Pengelolaan Tiket dan Penyebaran Informasi
Untuk menjamin akses informasi yang cepat dan mudah, KPK berencana menyebarkan detail tiket pertunjukan berbayar melalui platform media sosial Instagram Da Lopez Entertainment. "Masyarakat yang ingin mengikuti acara ini bisa langsung mengunjungi akun Instagram mereka untuk mengetahui informasi lebih lanjut," kata Andovi. Ia juga mengatakan bahwa pihaknya sedang menyiapkan strategi pemasaran yang menarik untuk menarik perhatian berbagai kalangan.
Perspektif Kampanye Anti-Korupsi
Drama musikal ini diharapkan menjadi sarana edukasi yang kreatif, terutama bagi generasi muda. "Kami ingin memberikan pesan bahwa korupsi bukan hanya tentang uang, tetapi juga tentang nilai-nilai yang perlu dipertahankan," kata Amir. Selain itu, ia menekankan bahwa KPK juga ingin membangun koneksi emosional antara penonton dengan isu anti-korupsi, agar masyarakat lebih termotivasi untuk terlibat secara aktif.
“Kami percaya bahwa seni memiliki kekuatan untuk menyampaikan pesan yang mendalam, termasuk dalam memerangi korupsi,” ujarnya.
Tujuan dan Harapan dari Kampanye Ini
Kampanye “Sidik” bukan hanya sekadar pertunjukan, tetapi juga bagian dari upaya KPK untuk mengubah cara masyarakat mempersepsikan korupsi.
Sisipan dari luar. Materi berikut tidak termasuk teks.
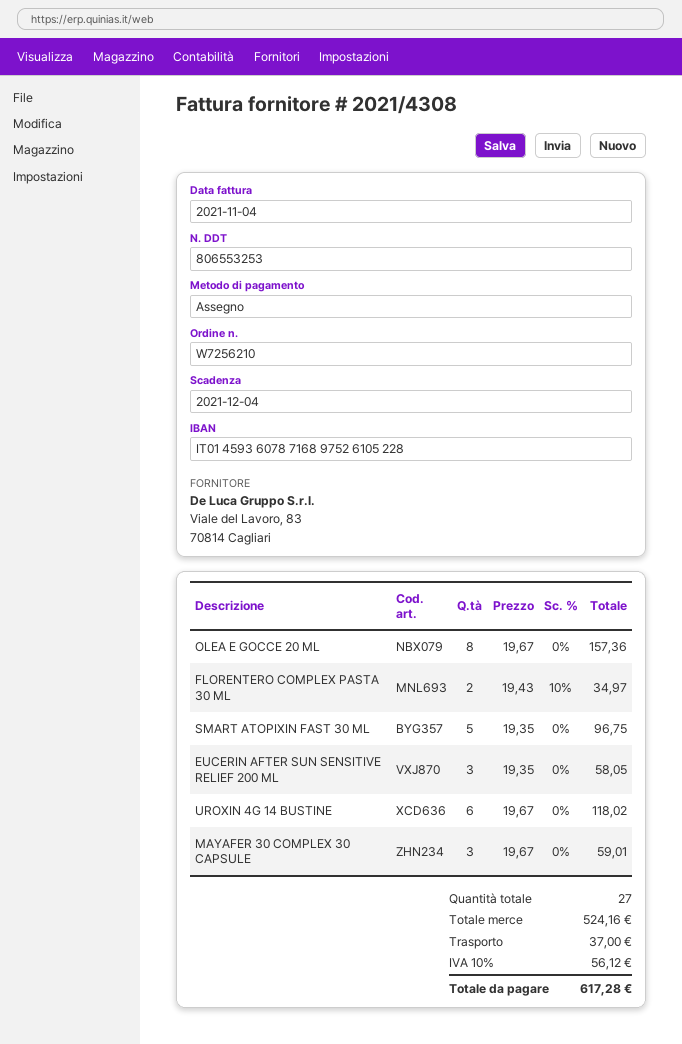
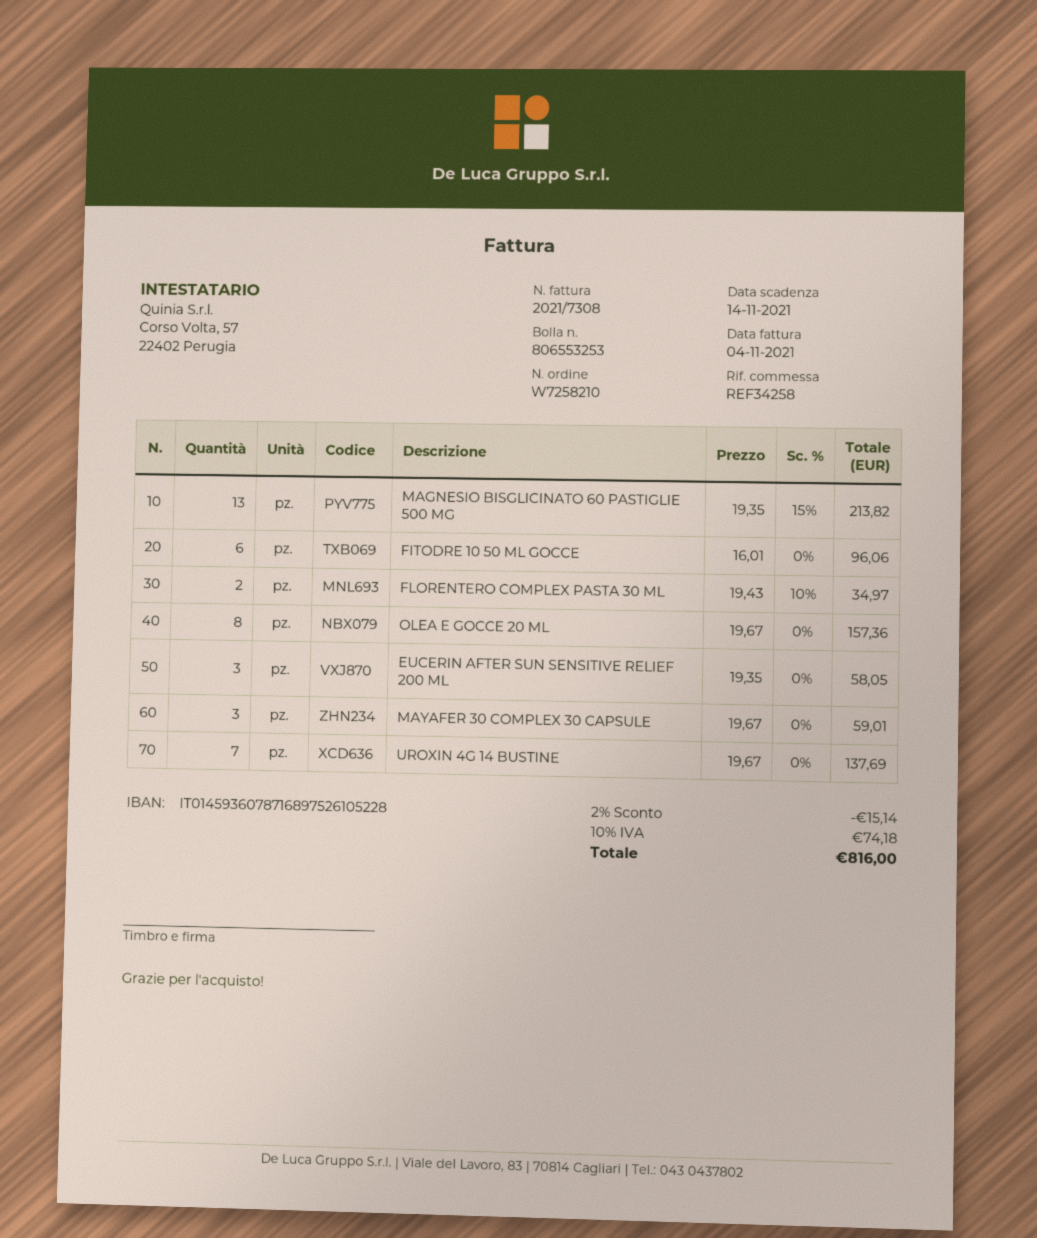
order number: W7256210 -> W7258210
invoice number: 2021/4308 -> 2021/7308
due date: 2021-12-04 -> 2021-11-14
SMART ATOPIXIN FAST 30 ML: 5 x 19.35 = 96.75 -> none
UROXIN 4G 14 BUSTINE: 6 x 19.67 = 118.02 -> 7 x 19.67 = 137.69
MAGNESIO BISGLICINATO 60 PASTIGLIE 500 MG: none -> 13 x 19.35 - 15% = 213.82
FITODRE 10 50 ML GOCCE: none -> 6 x 16.01 = 96.06
discount: none -> 2% = 15.14
shipping: 37.00 -> none
tax: 10% = 56.12 -> 10% = 74.18
total: 617.28 -> 816.00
Amir menjelaskan bahwa acara ini dirancang agar pesan anti-korupsi dapat disampaikan dengan lebih menarik dan tidak membosankan. "Dengan gaya pertunjukan yang menarik, kita bisa memikat banyak orang, termasuk mereka yang sebelumnya tidak tertarik dengan topik korupsi," katanya.
“Kami juga ingin menunjukkan bahwa korupsi bisa diatasi melalui kerja sama, kesadaran, dan keseriusan bersama,” tambah Amir.